▶ [Problem to work on]
If a line in the records below contains the word "especialização", copy it out.

▶ [Source data]

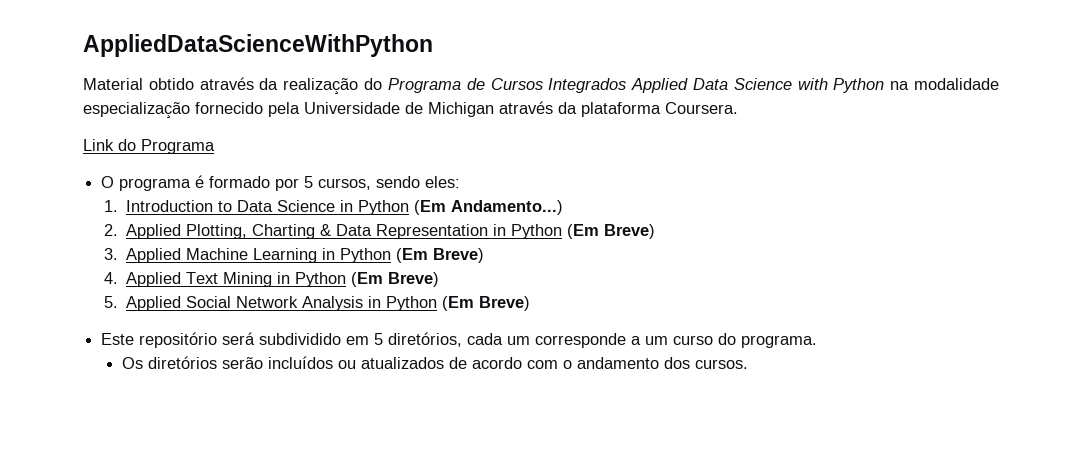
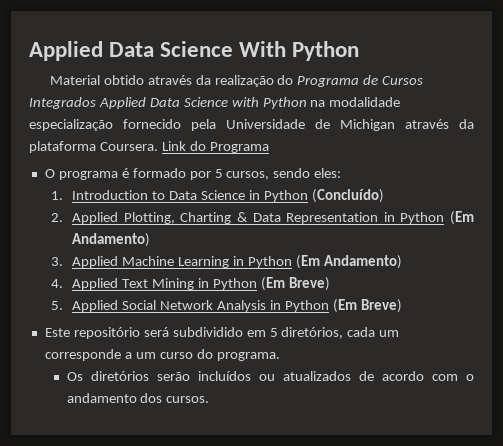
- AppliedDataScienceWithPython
+ Applied Data Science With Python
- Material obtido através da realização do Programa de Cursos Integrados Applied Data Science with Python na modalidade especialização fornecido pela Universidade de Michigan através da plataforma Coursera.
- Link do Programa
+ Material obtido através da realização do Programa de Cursos Integrados Applied Data Science with Python na modalidade especialização fornecido pela Universidade de Michigan através da plataforma Coursera. Link do Programa
- 1. Introduction to Data Science in Python (Em Andamento...)
+ 1. Introduction to Data Science in Python (Concluído)
- 2. Applied Plotting, Charting & Data Representation in Python (Em Breve)
+ 2. Applied Plotting, Charting & Data Representation in Python (Em Andamento)
- 3. Applied Machine Learning in Python (Em Breve)
+ 3. Applied Machine Learning in Python (Em Andamento)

▶ [Answer to this task]
- Material obtido através da realização do Programa de Cursos Integrados Applied Data Science with Python na modalidade especialização fornecido pela Universidade de Michigan através da plataforma Coursera.
+ Material obtido através da realização do Programa de Cursos Integrados Applied Data Science with Python na modalidade especialização fornecido pela Universidade de Michigan através da plataforma Coursera. Link do Programa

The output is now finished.